わが国におけるお茶の歴史の一端を茶人である梅原さんから教えてもらいました。新型コロナウイルス予防対策として支援物資を贈っていただいた台東県と和歌山県と堺市がお茶で結ばれることを考えていることから、わが国のお茶の歴史を聞かせてもらいました。
お茶は奈良時代と平安時代に遣唐使や留学僧によって持ち帰られたと言われています。その元になっているのが「日本後記」(平安時代の815年)で、「嵯峨天皇に大僧都、永忠が近江の梵釈寺において茶を煎じて奉った」と記述されていることが日本で最初の記述です。
当時、お茶はとても珍しく貴重なもので、公家や貴族、僧侶などが飲むことができたとされています。
お茶は、日本が中国の進んだ制度や文化を学び、取り入れようとしていた奈良・平安時代に、遣唐使や留学僧によってもたらされたと推定されます。
平安初期(815年)の「日本後記」には、「嵯峨天皇に大僧都(だいそうず)永忠が近江の梵釈寺において茶を煎じて奉った」と記述されています。これが、わが国における日本茶の喫茶に関する最初の記述といわれています。お茶は非常に貴重で、僧侶や貴族階級などの限られた人々だけが口にすることができました。この頃のお茶の製法は「茶経」にある餅茶であったようです。
鎌倉時代に臨済宗の開祖である栄西(1141年〜1215年)が登場します。栄西は宋に渡って禅宗を学び、禅院で飲茶が盛んに行われているのを見聞きしました。帰国してから日本初の茶の専門書「喫茶養生記」を著して、お茶の効能を説明したとのことです。
そして登場したのが和歌山県出身の華厳宗の僧侶、明恵上人(1173年〜1232年)です。明恵上人は京都栂尾の高山寺にわが国で最初のお茶を植えました。鎌倉末期から南北朝にかけては、寺院を中核とした茶園は京都からさらに広がり、伊勢、伊賀、駿河、そして武蔵などで栽培されるようになっていきました。
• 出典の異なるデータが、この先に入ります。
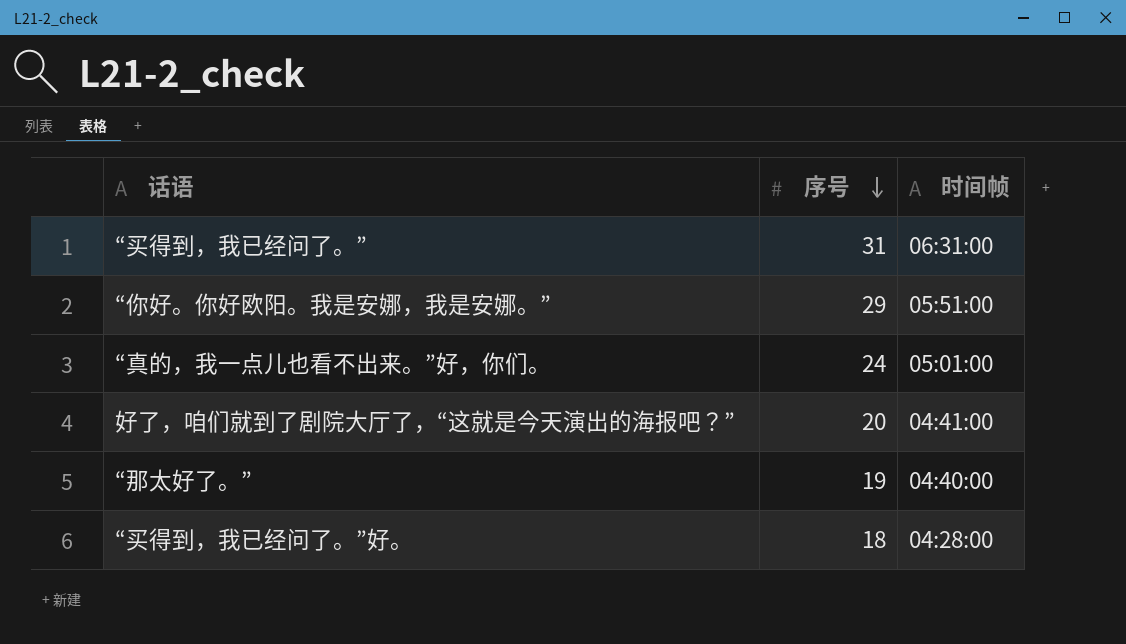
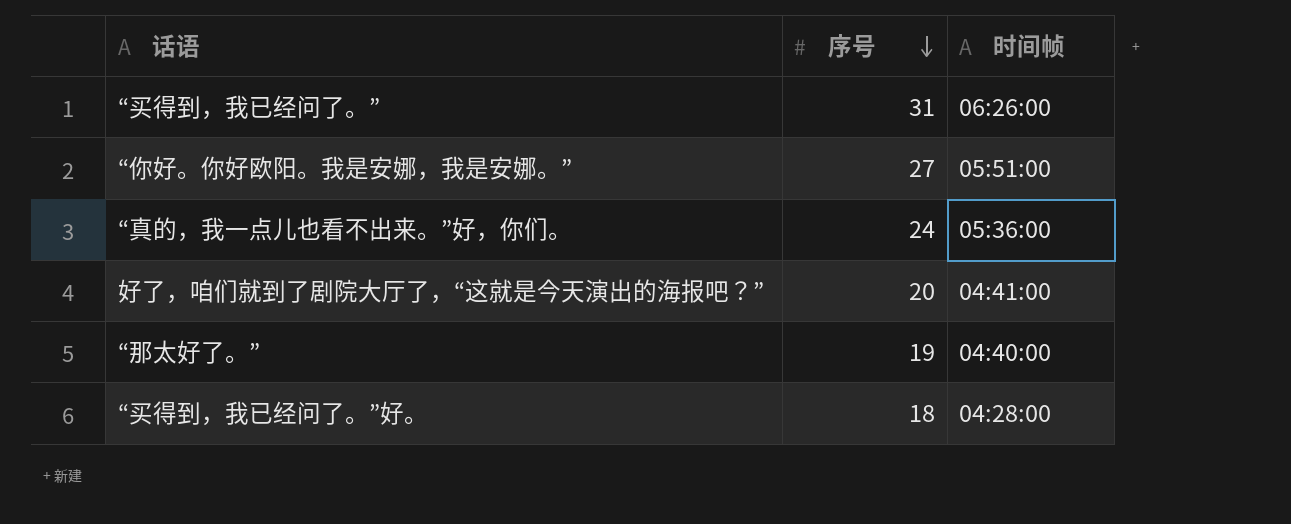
“买得到，我已经问了。” | 时间帧: 06:31:00 -> 06:26:00
“你好。你好欧阳。我是安娜，我是安娜。” | 序号: 29 -> 27
“真的，我一点儿也看不出来。”好，你们。 | 时间帧: 05:01:00 -> 05:36:00

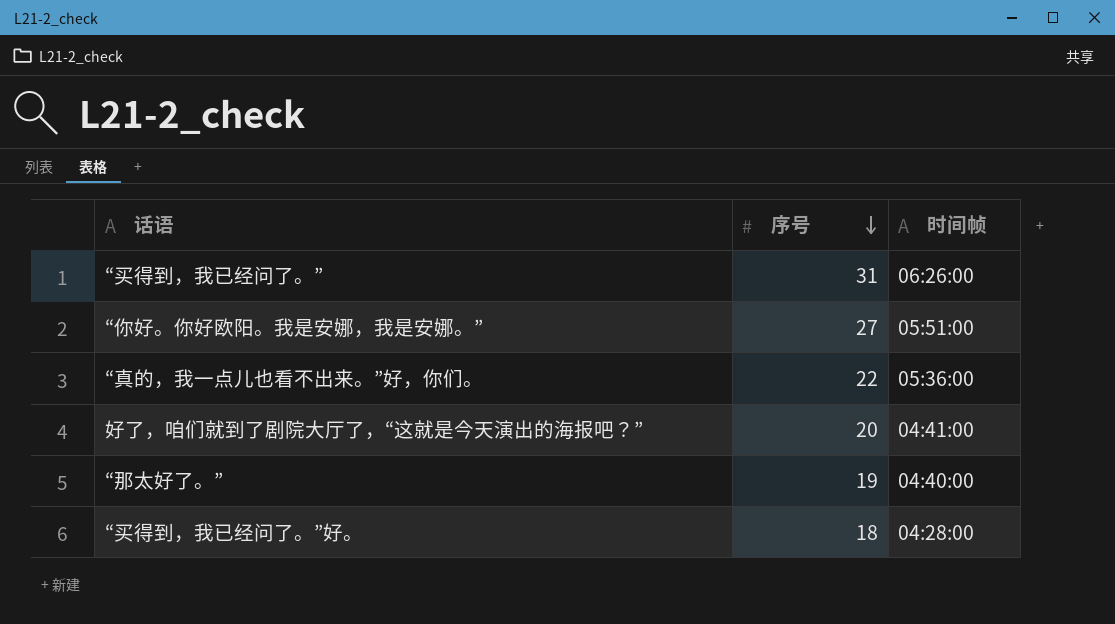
“真的，我一点儿也看不出来。”好，你们。 | 序号: 24 -> 22

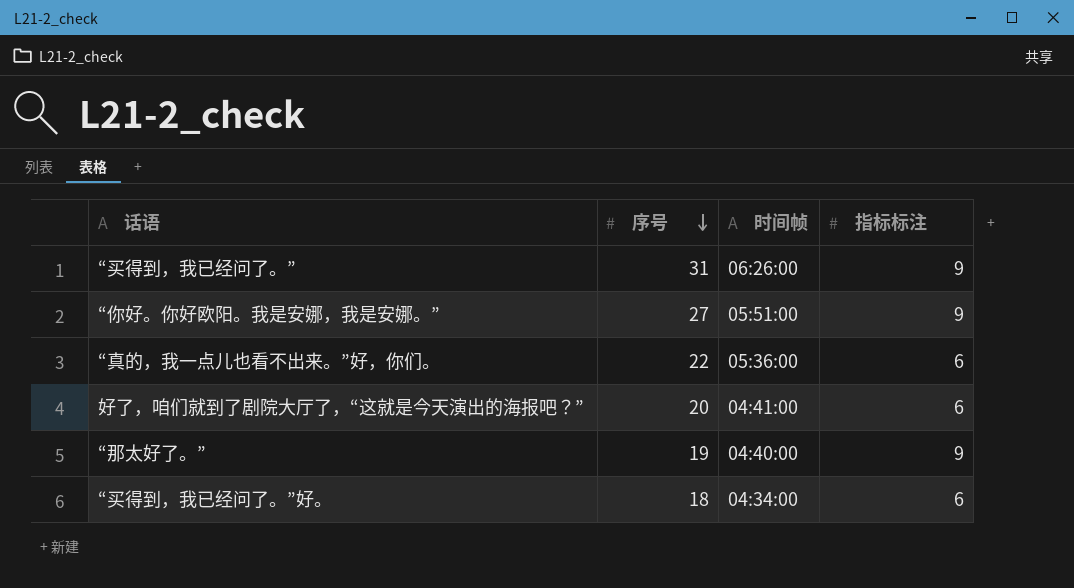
column 指标标注 | position: none -> 4
“买得到，我已经问了。”好。 | 时间帧: 04:28:00 -> 04:34:00

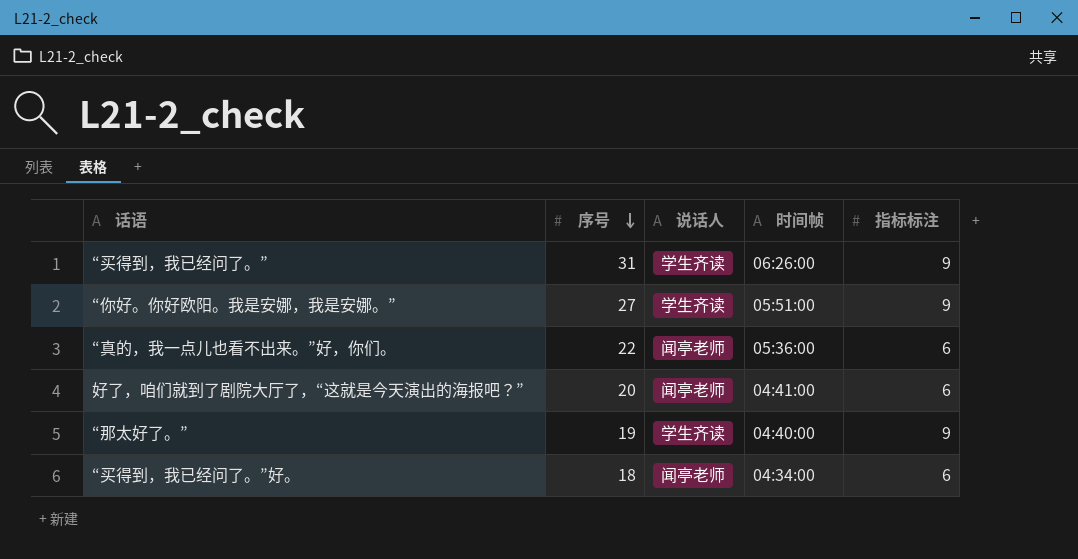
column 说话人 | position: none -> 3

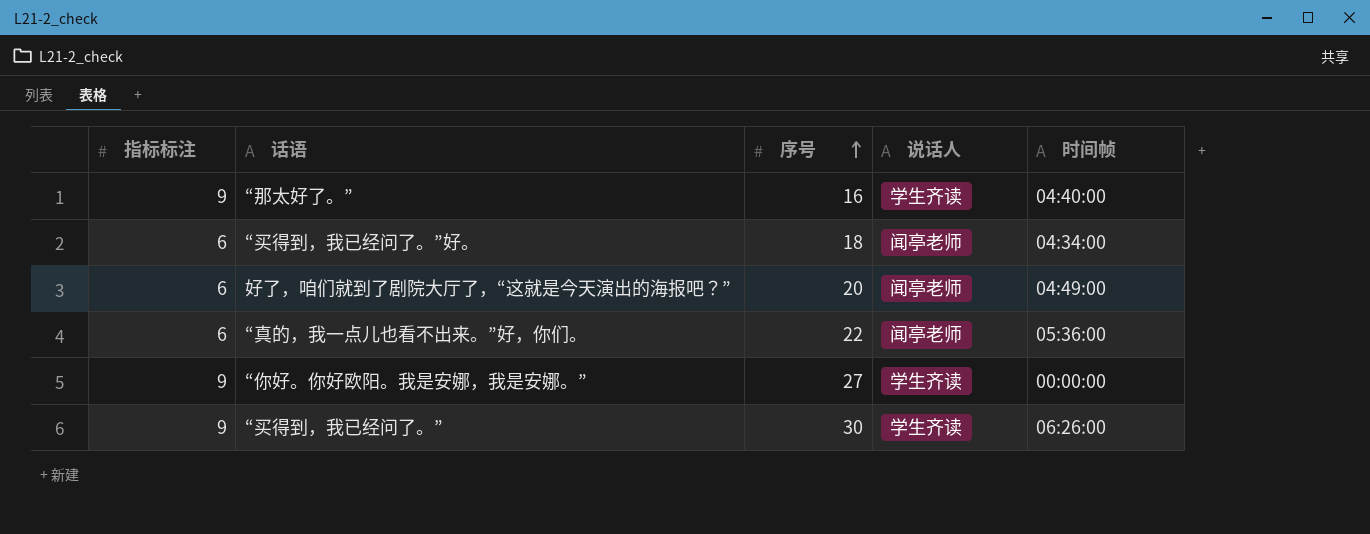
row order: 序号 descending -> 序号 ascending
column 指标标注 | position: 5 -> 1
“那太好了。” | 序号: 19 -> 16
好了，咱们就到了剧院大厅了，“这就是今天演出的海报吧？” | 时间帧: 04:41:00 -> 04:49:00
“你好。你好欧阳。我是安娜，我是安娜。” | 时间帧: 05:51:00 -> 00:00:00
“买得到，我已经问了。” | 序号: 31 -> 30

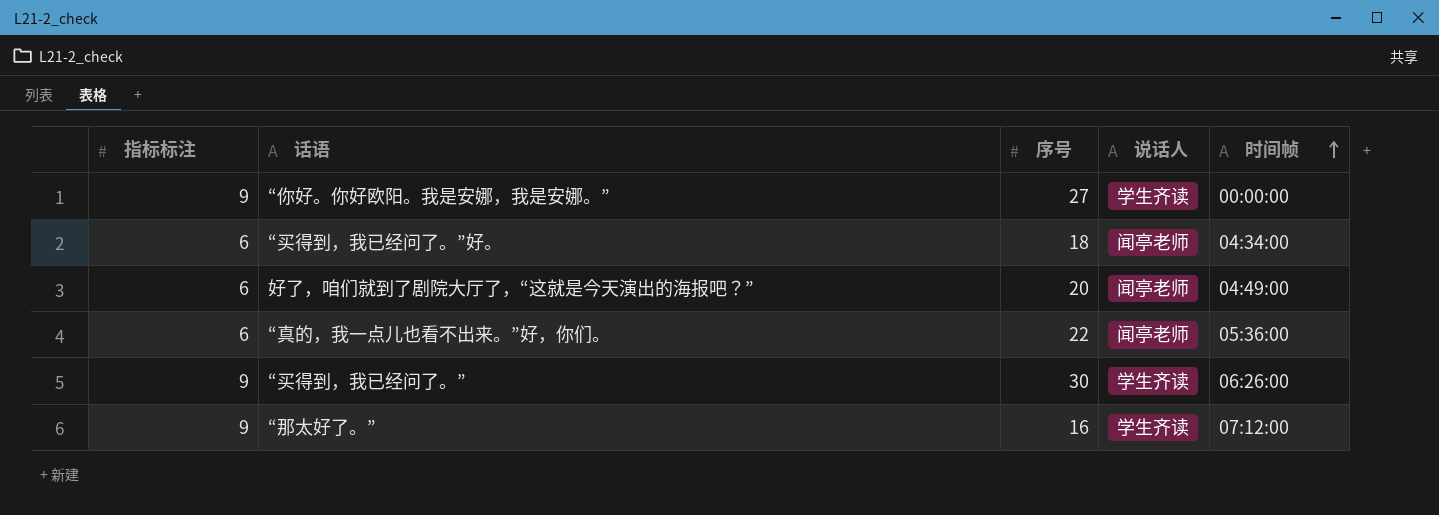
row order: 序号 ascending -> 时间帧 ascending
“那太好了。” | 时间帧: 04:40:00 -> 07:12:00

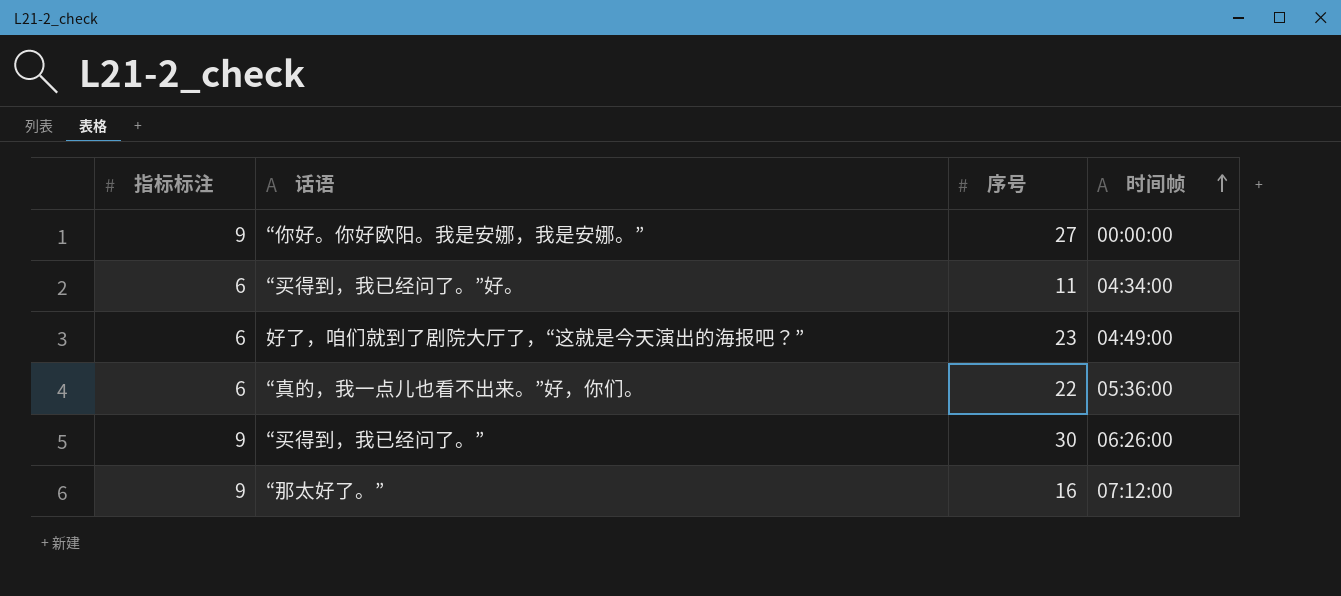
column 说话人 | position: 4 -> none
“买得到，我已经问了。”好。 | 序号: 18 -> 11
好了，咱们就到了剧院大厅了，“这就是今天演出的海报吧？” | 序号: 20 -> 23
明恵上人は和歌山県有田川町が出生の地であり、高山寺で茶園を作る前に、故郷である和歌山県でお茶の木を植えたと聞きました。つまり茶園は京都から広がったのですが、最初に植えられたのが和歌山県だということです。
鎌倉時代になって将軍、足利義満(1358年〜1408年)は宇治茶に特別の庇護を与え、ここから宇治茶のブランドが形成されていったようです。
お茶の歴史の中ではあまり和歌山県は登場しませんが、明恵上人が大きな役割を果たしています。和歌山県のお茶の歴史の一員として加えて欲しいものです。
新型コロナウイルス予防が発端として築かれつつある台東県と和歌山県、そして堺市の友好関係の中に「お茶がつなぐ友好」をテーマの一つにすることは、それぞれの地域の歴史も取り入れることになると思います。歴史がそこにあることは起点がそこまで遡れますから、新型コロナウイルス予防のために台東県が支援してくれた行為は、過去からつながっていたという物語で語ることができます。創作に過ぎないという意見があるとしても、この機会に歴史を調べて関係性を浮かび上がらせることで、つながりはより強固なものになります。
何もないところに行為は生まれません。台東県から支援物資が贈られたのは、花咲み茶の谷口代表が台東県を訪ねたことに起因しています。昨夏、そのご縁で僕は台東県の皆さんと会うことができました。その出会いがなければ今回の支援物資提供は「ない」ことは間違いありません。
元がないところに何も生まれないのですから。そしてこのご縁の先を考える時、過去を捜してみることは当然のことです。これから始まる物語の前段にあるものを知っておくことが、つながりというものですから。そこで発見として台湾茶がつないだご縁というワードに、和歌山県と堺市出身の明恵上人と千利休がいるのですから。物語があるとこの先も継続性を持って、続きの物語を展開させることができます。お茶がつないだ今回の物語の第二章を楽しみにしています。
- 金融機関と現在の事業所への融資状況に関して話を伺いました。依然として融資の申し込みが増加しているので審査に時間を要しているようです。融資要件や融資の時期の見込みなどについて確認しました。
- 故郷の偉人の顕彰に関して話し合いました。故郷の偉人の功績を称え、伝えることは故郷への愛着と誇りを感じさせる取り組みです。新型コロナウイルス対策で取り組みは難しいところですが、この精神は継続してこそ価値があります。引き続き対応していきます。